→ How to complete this task: Restate the records word for word. Include no pictures.

→ Records for this task:
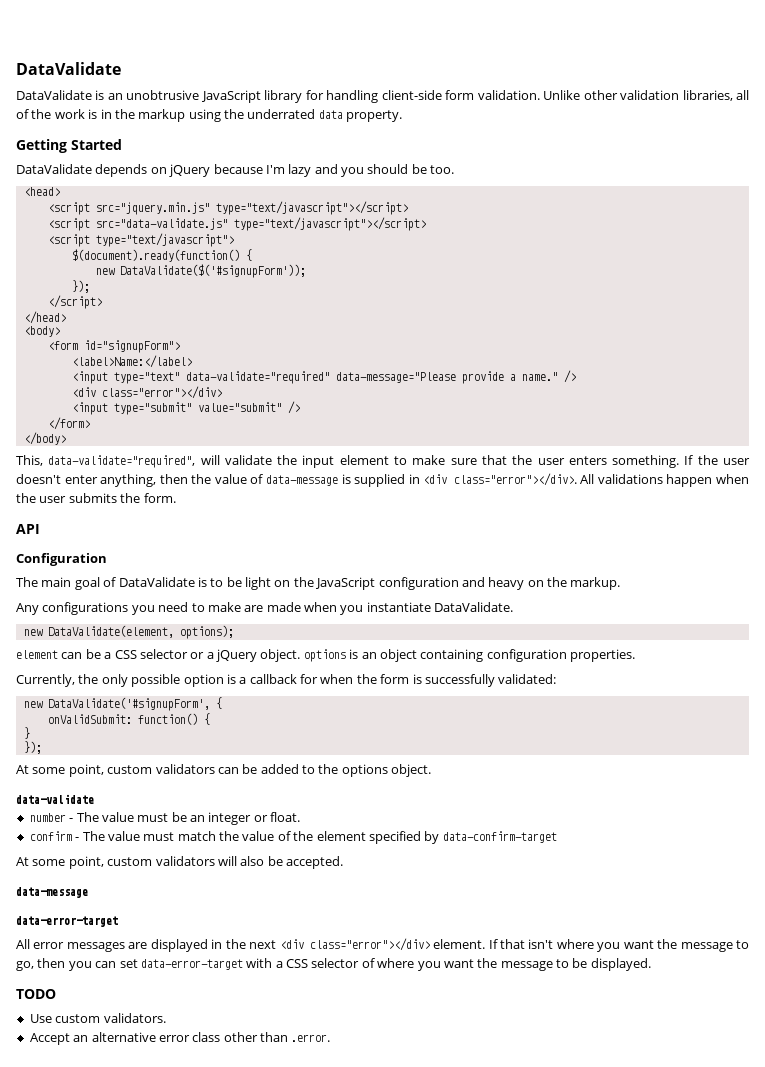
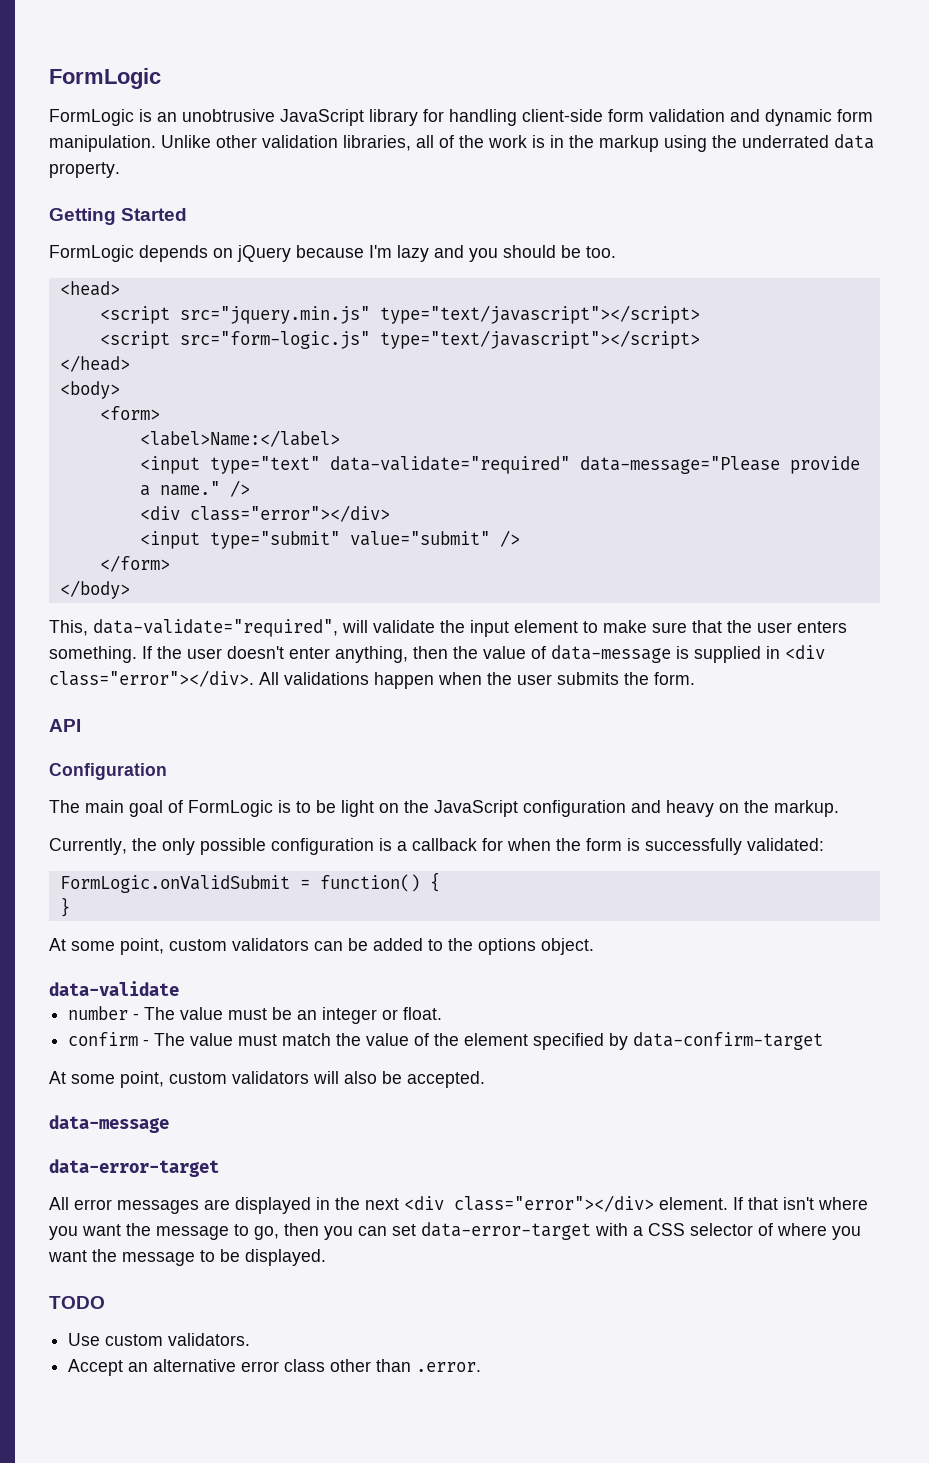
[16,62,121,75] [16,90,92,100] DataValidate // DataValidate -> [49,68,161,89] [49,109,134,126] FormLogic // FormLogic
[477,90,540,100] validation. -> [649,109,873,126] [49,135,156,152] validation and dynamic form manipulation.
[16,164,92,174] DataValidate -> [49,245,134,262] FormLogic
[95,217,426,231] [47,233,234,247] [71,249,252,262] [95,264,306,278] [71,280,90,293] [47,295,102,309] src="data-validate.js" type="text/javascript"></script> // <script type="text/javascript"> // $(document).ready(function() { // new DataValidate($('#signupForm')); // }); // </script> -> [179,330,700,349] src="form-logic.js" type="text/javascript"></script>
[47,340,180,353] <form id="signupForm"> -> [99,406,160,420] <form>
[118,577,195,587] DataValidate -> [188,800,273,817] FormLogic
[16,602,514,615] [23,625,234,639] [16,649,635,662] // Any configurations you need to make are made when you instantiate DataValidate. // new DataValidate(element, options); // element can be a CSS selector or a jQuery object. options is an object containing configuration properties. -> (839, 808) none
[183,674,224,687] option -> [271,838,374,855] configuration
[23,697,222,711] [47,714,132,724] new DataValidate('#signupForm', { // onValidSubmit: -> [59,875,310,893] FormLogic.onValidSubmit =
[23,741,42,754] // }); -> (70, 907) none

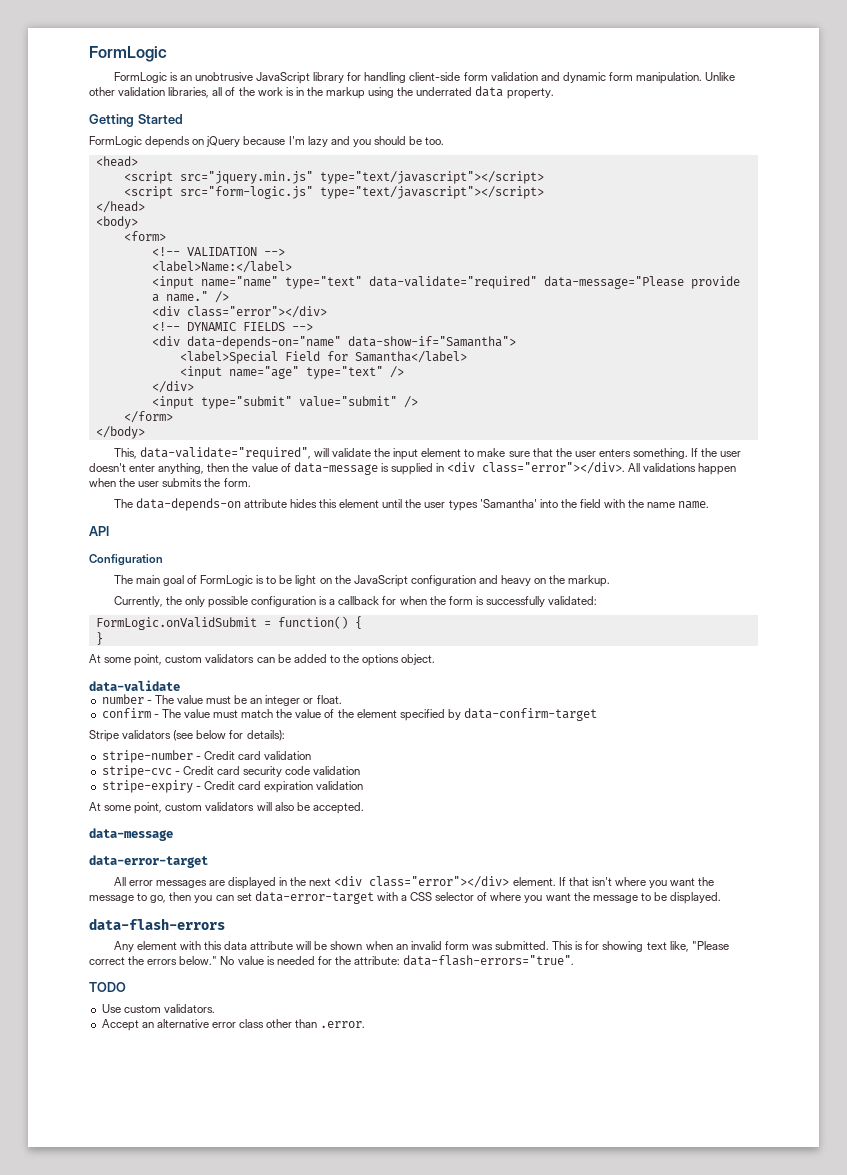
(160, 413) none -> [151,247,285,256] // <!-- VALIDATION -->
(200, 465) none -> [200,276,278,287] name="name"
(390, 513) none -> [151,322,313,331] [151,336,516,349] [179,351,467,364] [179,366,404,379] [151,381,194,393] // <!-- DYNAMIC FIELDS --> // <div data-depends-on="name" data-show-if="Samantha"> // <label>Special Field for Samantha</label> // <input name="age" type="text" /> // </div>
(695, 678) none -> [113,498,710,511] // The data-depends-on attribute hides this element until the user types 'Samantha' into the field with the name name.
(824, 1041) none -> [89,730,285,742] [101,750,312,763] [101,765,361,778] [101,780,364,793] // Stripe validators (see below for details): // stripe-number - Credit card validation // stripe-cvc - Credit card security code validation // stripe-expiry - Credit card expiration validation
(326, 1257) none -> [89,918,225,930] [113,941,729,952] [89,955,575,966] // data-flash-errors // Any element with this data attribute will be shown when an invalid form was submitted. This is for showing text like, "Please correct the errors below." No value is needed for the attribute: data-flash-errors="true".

→ Output of the task:
[16,62,121,75] [16,90,92,100] DataValidate // DataValidate -> [49,68,161,89] [49,109,134,126] FormLogic // FormLogic
[477,90,540,100] validation. -> [649,109,873,126] [49,135,156,152] validation and dynamic form manipulation.
[16,164,92,174] DataValidate -> [49,245,134,262] FormLogic
[95,217,426,231] [47,233,234,247] [71,249,252,262] [95,264,306,278] [71,280,90,293] [47,295,102,309] src="data-validate.js" type="text/javascript"></script> // <script type="text/javascript"> // $(document).ready(function() { // new DataValidate($('#signupForm')); // }); // </script> -> [179,330,700,349] src="form-logic.js" type="text/javascript"></script>
[47,340,180,353] <form id="signupForm"> -> [99,406,160,420] <form>
[118,577,195,587] DataValidate -> [188,800,273,817] FormLogic
[16,602,514,615] [23,625,234,639] [16,649,635,662] // Any configurations you need to make are made when you instantiate DataValidate. // new DataValidate(element, options); // element can be a CSS selector or a jQuery object. options is an object containing configuration properties. -> (839, 808) none
[183,674,224,687] option -> [271,838,374,855] configuration
[23,697,222,711] [47,714,132,724] new DataValidate('#signupForm', { // onValidSubmit: -> [59,875,310,893] FormLogic.onValidSubmit =
[23,741,42,754] // }); -> (70, 907) none

(160, 413) none -> [151,247,285,256] // <!-- VALIDATION -->
(200, 465) none -> [200,276,278,287] name="name"
(390, 513) none -> [151,322,313,331] [151,336,516,349] [179,351,467,364] [179,366,404,379] [151,381,194,393] // <!-- DYNAMIC FIELDS --> // <div data-depends-on="name" data-show-if="Samantha"> // <label>Special Field for Samantha</label> // <input name="age" type="text" /> // </div>
(695, 678) none -> [113,498,710,511] // The data-depends-on attribute hides this element until the user types 'Samantha' into the field with the name name.
(824, 1041) none -> [89,730,285,742] [101,750,312,763] [101,765,361,778] [101,780,364,793] // Stripe validators (see below for details): // stripe-number - Credit card validation // stripe-cvc - Credit card security code validation // stripe-expiry - Credit card expiration validation
(326, 1257) none -> [89,918,225,930] [113,941,729,952] [89,955,575,966] // data-flash-errors // Any element with this data attribute will be shown when an invalid form was submitted. This is for showing text like, "Please correct the errors below." No value is needed for the attribute: data-flash-errors="true".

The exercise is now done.